Whilst the poor nature of the teams at the bottom of the Premier League means they should still survive, it was a hammer blow out of the blue for the Goodison Park-based club. Whilst the Blues have appealed the decision, it shows that the authorities are looking to clamp down on clubs who overspend their means. 

Everton’s deduction came after the club exceeded the allowed annual loss of £105 million for a financial year with a whopping loss of £372 million over a three-year period. Next on the chopping block are Manchester City, Tottenham and Chelsea, with the authorities pouring their way through the account books of all three clubs. 

Some experts in the field suggest that the Citizens could face expulsion from the league after collecting more than 100 FFP breaches. So perhaps it is understandable why a recent report suggests the Hammers will be a little cash-strapped in the January window as they keep a close eye on proceedings amongst the league, as a points deduction would be catastrophic for David Moyes’ men.

Whilst it is unlikely the Irons will be in breach of any regulations thanks in no small part to the cool £100 million profit made on Declan Rice in the summer, any additional financial gains will certainly not be turned away. One way clubs make money is through their Stadium, and as it is well documented, the Hammers aren’t big cash receivers from the London Stadium. Indeed, their only revenue stream is ticket sales and a tiny cut of food and drink sales.

However, that could all be about to change with reports suggesting German insurance giant Allianz is set to add to their football portfolio by buying the naming rights of the London Stadium. The company is already heavily involved in Bayern Munich, Juventus, and Nice, to name just three, and wants to make the London Stadium their flagship British Stadium.

Whilst the deal still needs to be completed, early indications suggest that they would need to invest more than four million pounds a year to ensure West Ham receives a penny from the deal. Negotiations are ongoing, and the Hammers will be heavily involved in those talks to ensure they receive a cut in the deal. That cut would further ease those FFP fears for David Sullivan and the West Ham board, as any additional funds that can be added to the books at the end of the year are crucial to aid the club’s financial power. 

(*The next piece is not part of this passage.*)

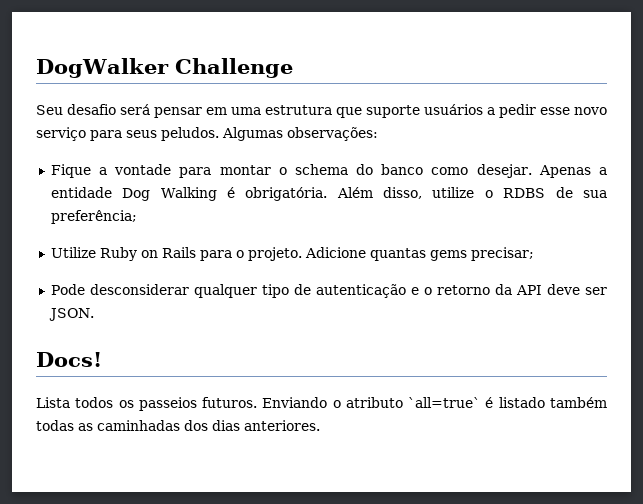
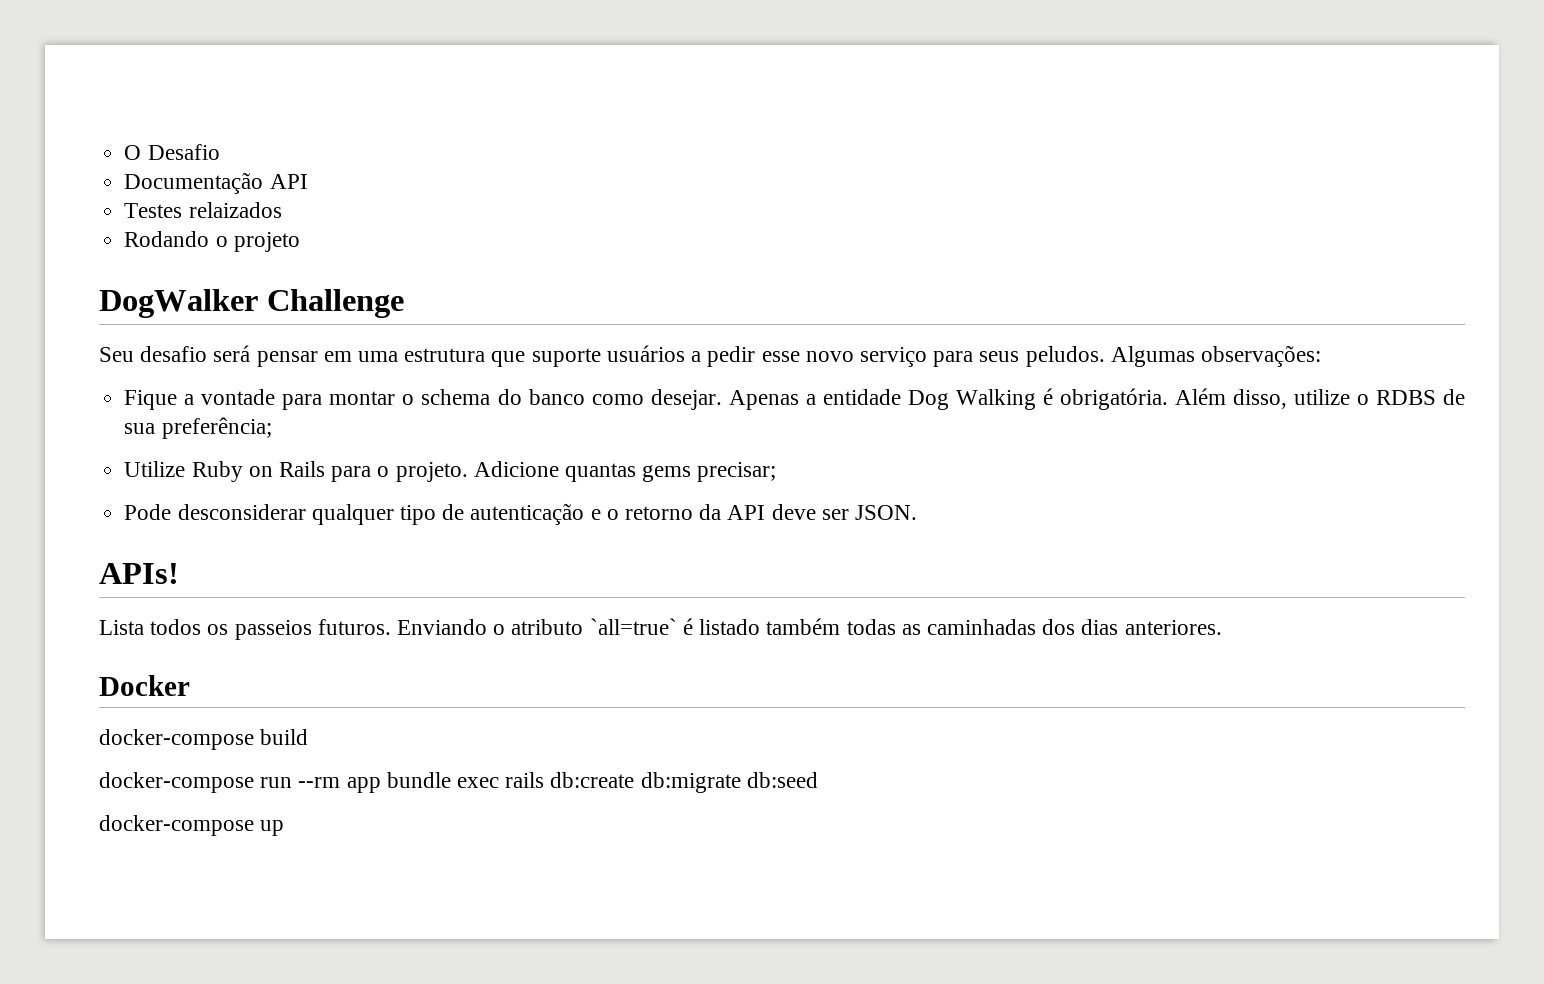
(36, 68) none -> [124,144,220,160] [124,172,308,194] [124,202,282,218] [124,231,300,252] O Desafio // Documentação API // Testes relaizados // Rodando o projeto //
[36,352,102,367] Docs! -> [99,563,179,584] APIs!
(320, 425) none -> [99,675,190,696] [99,729,309,750] [99,772,818,793] [99,815,285,836] // Docker // docker-compose build // docker-compose run --rm app bundle exec rails db:create db:migrate db:seed // docker-compose up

Furthermore, should the club create a good brand relationship, the club could further benefit from a potential club sponsorship as well as the Stadium naming rights being mooted among the media. It has been well documented that betting sponsors need to be removed from clubs in England from the 2025/26 season. 

So, with that in mind, the Hammers will be keen to get a brand like Allianz on board to help rebrand the club with a company of high stature and respect in the business world. The question is, what name will Allianz select when they get their hands on the Stadium? They have the rather classy sounding Allianz Riviera in Nice, the Allianz Field in Minnesota, and the famous Allianz Arena in Munich. Perhaps the Allianz Bowl will suit the Hammers’ home turf?

It is, of course, essential to get the stadium name right; we have had some infamous flops in English Football – with the likes of The Sports Direct Arena in Newcastle after their much-loved (cough) owner Mike Ashley flagship company, which perhaps understandably went down like a lead balloon in Tyneside. My personal favourite in England, though, has to be the WHAM Stadium in Accrington after the club signed a three-year deal with What More UK.

Whatever the Stadium is called, though, the club will be grateful for any additional cash that comes their way. With FFP now seemingly being taken seriously after years of everyone questioning the point of it – the Hammers could do with all the help they can get.

So, a trip to the Allianz Bowl awaits the Hammers faithful as the club looks to the future with a degree of positivity as we rub shoulders with the big boys in Europe that share their stadium name with us.